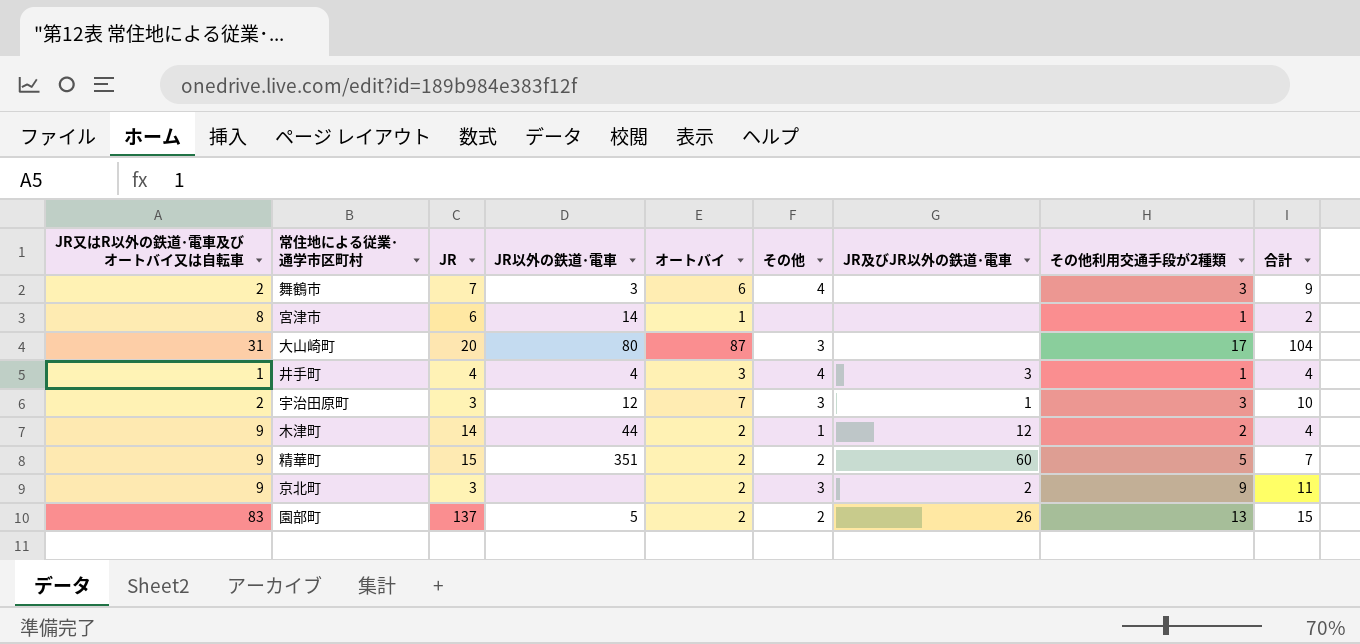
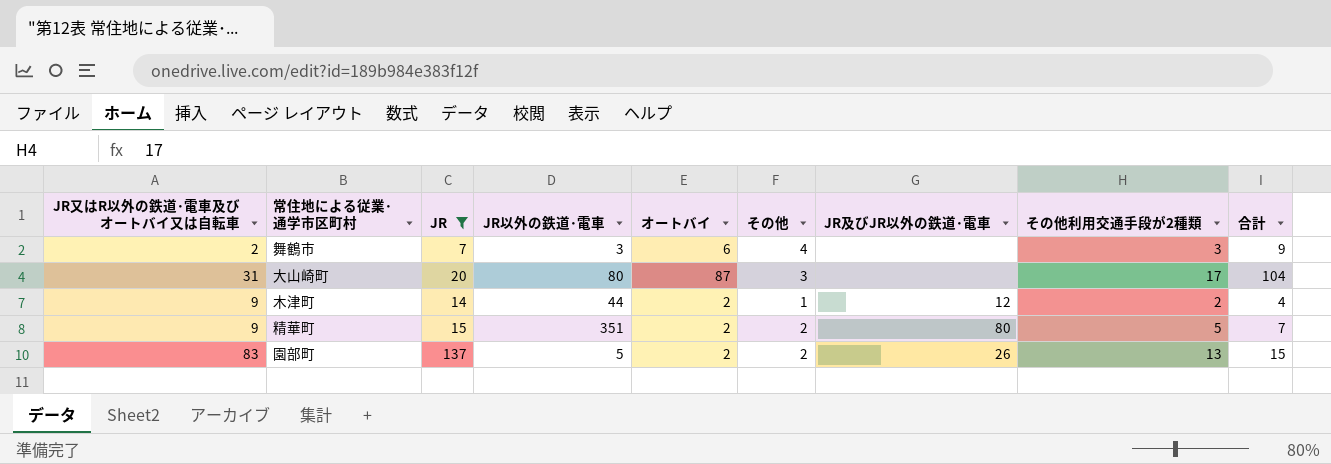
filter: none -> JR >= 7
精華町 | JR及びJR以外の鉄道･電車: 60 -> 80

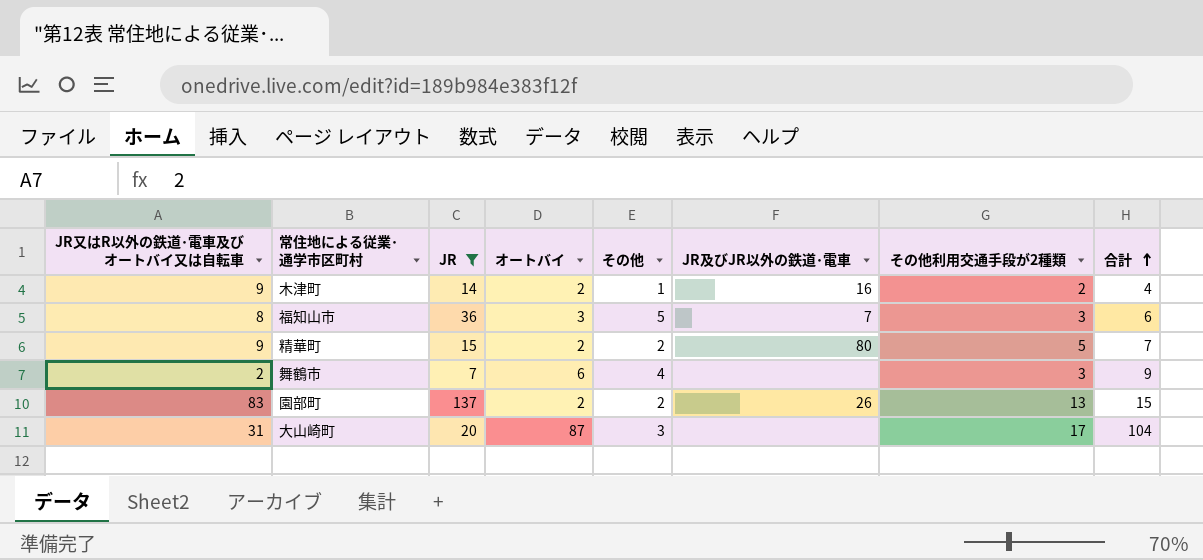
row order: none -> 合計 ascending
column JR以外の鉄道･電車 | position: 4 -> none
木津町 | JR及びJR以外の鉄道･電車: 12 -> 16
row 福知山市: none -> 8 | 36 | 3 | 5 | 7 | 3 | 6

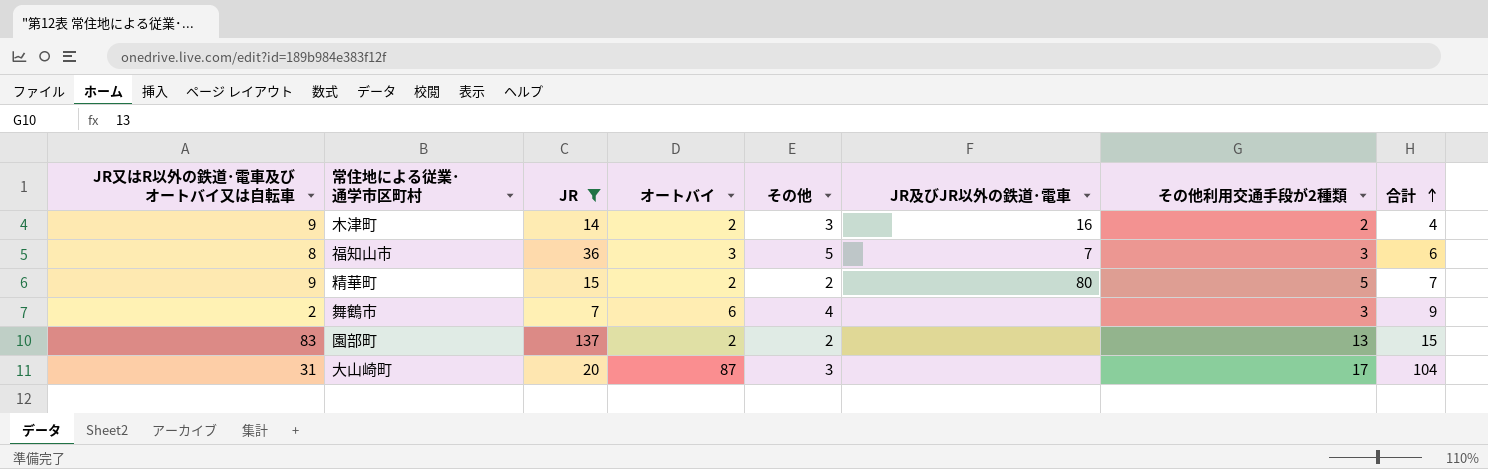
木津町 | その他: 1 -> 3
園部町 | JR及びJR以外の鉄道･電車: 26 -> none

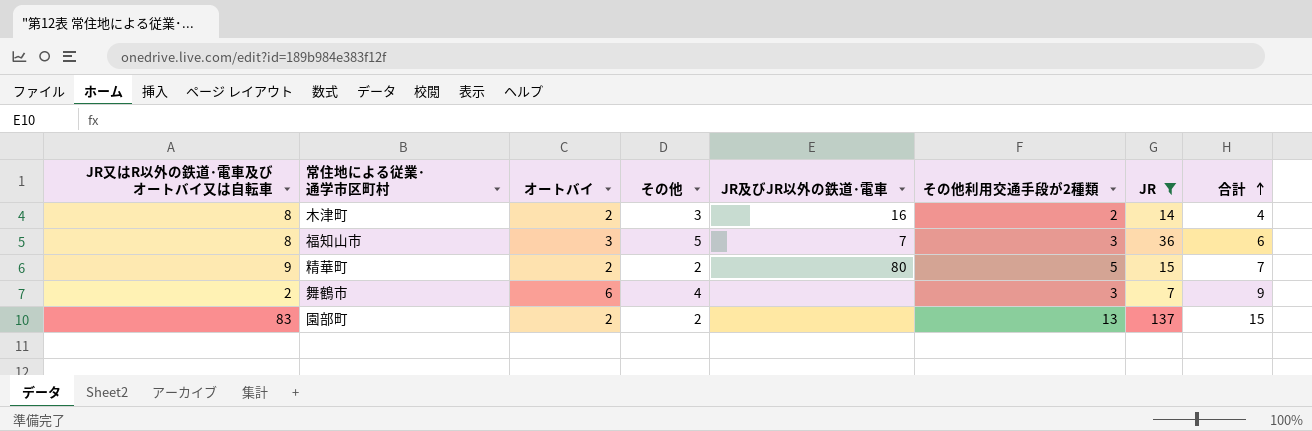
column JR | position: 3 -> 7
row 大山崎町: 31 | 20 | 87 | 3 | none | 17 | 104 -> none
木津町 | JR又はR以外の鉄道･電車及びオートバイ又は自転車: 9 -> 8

• **Your task**
Output the records exactly, pictures excluded.

• **Exercise answer**
filter: none -> JR >= 7
精華町 | JR及びJR以外の鉄道･電車: 60 -> 80

row order: none -> 合計 ascending
column JR以外の鉄道･電車 | position: 4 -> none
木津町 | JR及びJR以外の鉄道･電車: 12 -> 16
row 福知山市: none -> 8 | 36 | 3 | 5 | 7 | 3 | 6

木津町 | その他: 1 -> 3
園部町 | JR及びJR以外の鉄道･電車: 26 -> none

column JR | position: 3 -> 7
row 大山崎町: 31 | 20 | 87 | 3 | none | 17 | 104 -> none
木津町 | JR又はR以外の鉄道･電車及びオートバイ又は自転車: 9 -> 8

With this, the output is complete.